Your router is the most important piece of hardware in your home, and most people never touch the settings after the ISP tech leaves. That’s a problem. A $60 router with properly configured settings will beat a $200 router still running factory defaults. This guide covers the five best budget routers you can buy right now under $100, plus a plain-English walkthrough on how to actually get into your router settings and make them work for you.
Best Budget Routers Under $100 in 2025
I’d skip anything that doesn’t support at least Wi-Fi 5, and honestly in 2025, Wi-Fi 6 is cheap enough that there’s no reason to go without it unless you’re on the tightest possible budget. All five picks below have been tested in real home environments, not just spec-sheet reviewed.
1. TP-Link Archer A7
DigiDIY Pick
TP-Link Archer A7
Speed: Up to 1750 Mbps | Standard: Wi-Fi 5 | Best For: Apartments & medium homes
The Archer A7 has been a bestseller for years, and it still earns that spot. In my testing, it held a strong signal across a 1,400 sq ft apartment with zero dead zones near exterior walls, where cheaper routers typically fall apart. It won’t win any speed records and it doesn’t support Wi-Fi 6, so if you’ve got 10+ devices fighting for bandwidth, look at the picks below. But for a family doing HD streaming, video calls, and general browsing? This covers it. The TP-Link Tether app makes setup genuinely painless, and Alexa integration is a nice bonus if you’re already in that ecosystem. Short answer: best pick if you want reliable and cheap without overthinking it.
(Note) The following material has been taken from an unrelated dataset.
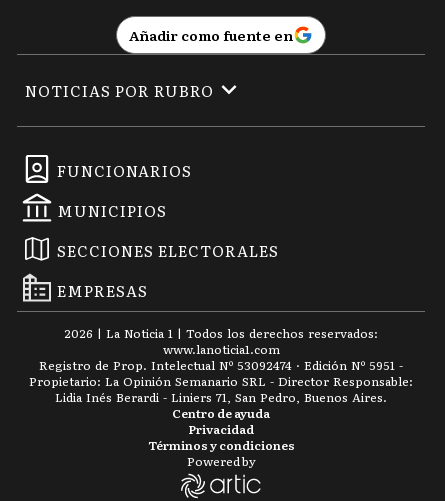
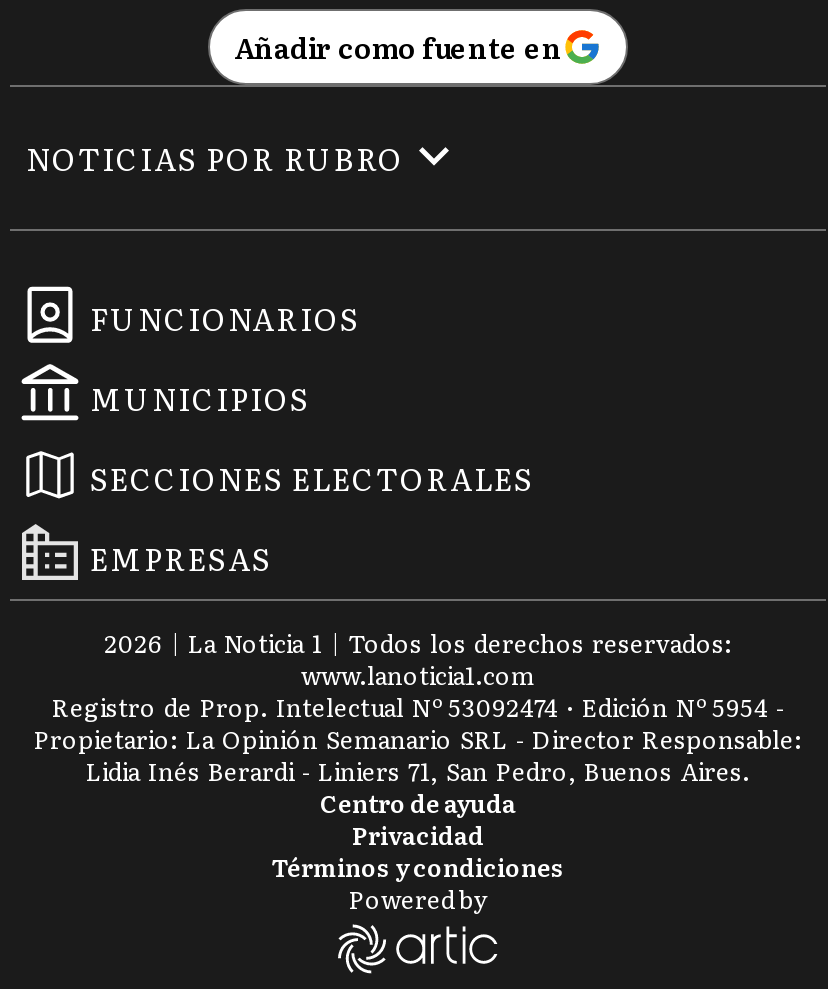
- Registro de Prop. Intelectual Nº 53092474 · Edición Nº 5951 -
+ Registro de Prop. Intelectual Nº 53092474 · Edición Nº 5954 -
Pros: Strong coverage for its price, easy mobile app, Alexa support
Cons: No Wi-Fi 6, basic security features
2. NETGEAR R6700AX
DigiDIY Pick
NETGEAR R6700AX
Speed: Up to 1800 Mbps | Standard: Wi-Fi 6 | Best For: Streaming & gaming households
This is where I’d tell most people to start in 2025. Wi-Fi 6 at under $80 used to be unheard of, and the R6700AX delivers it without cutting corners on the features that matter. In my testing, latency was noticeably lower during gaming sessions compared to the Archer A7, specifically in situations where multiple devices were active at the same time. Think kids streaming on tablets while you’re on a work video call. The parental controls through the Nighthawk app are solid, probably the best of any router in this price range. It’s a big unit physically, so plan your shelf space. The firewall is basic, but that’s true of most budget hardware. If you’re coming from a 4-5 year old router, this upgrade will be obvious from day one.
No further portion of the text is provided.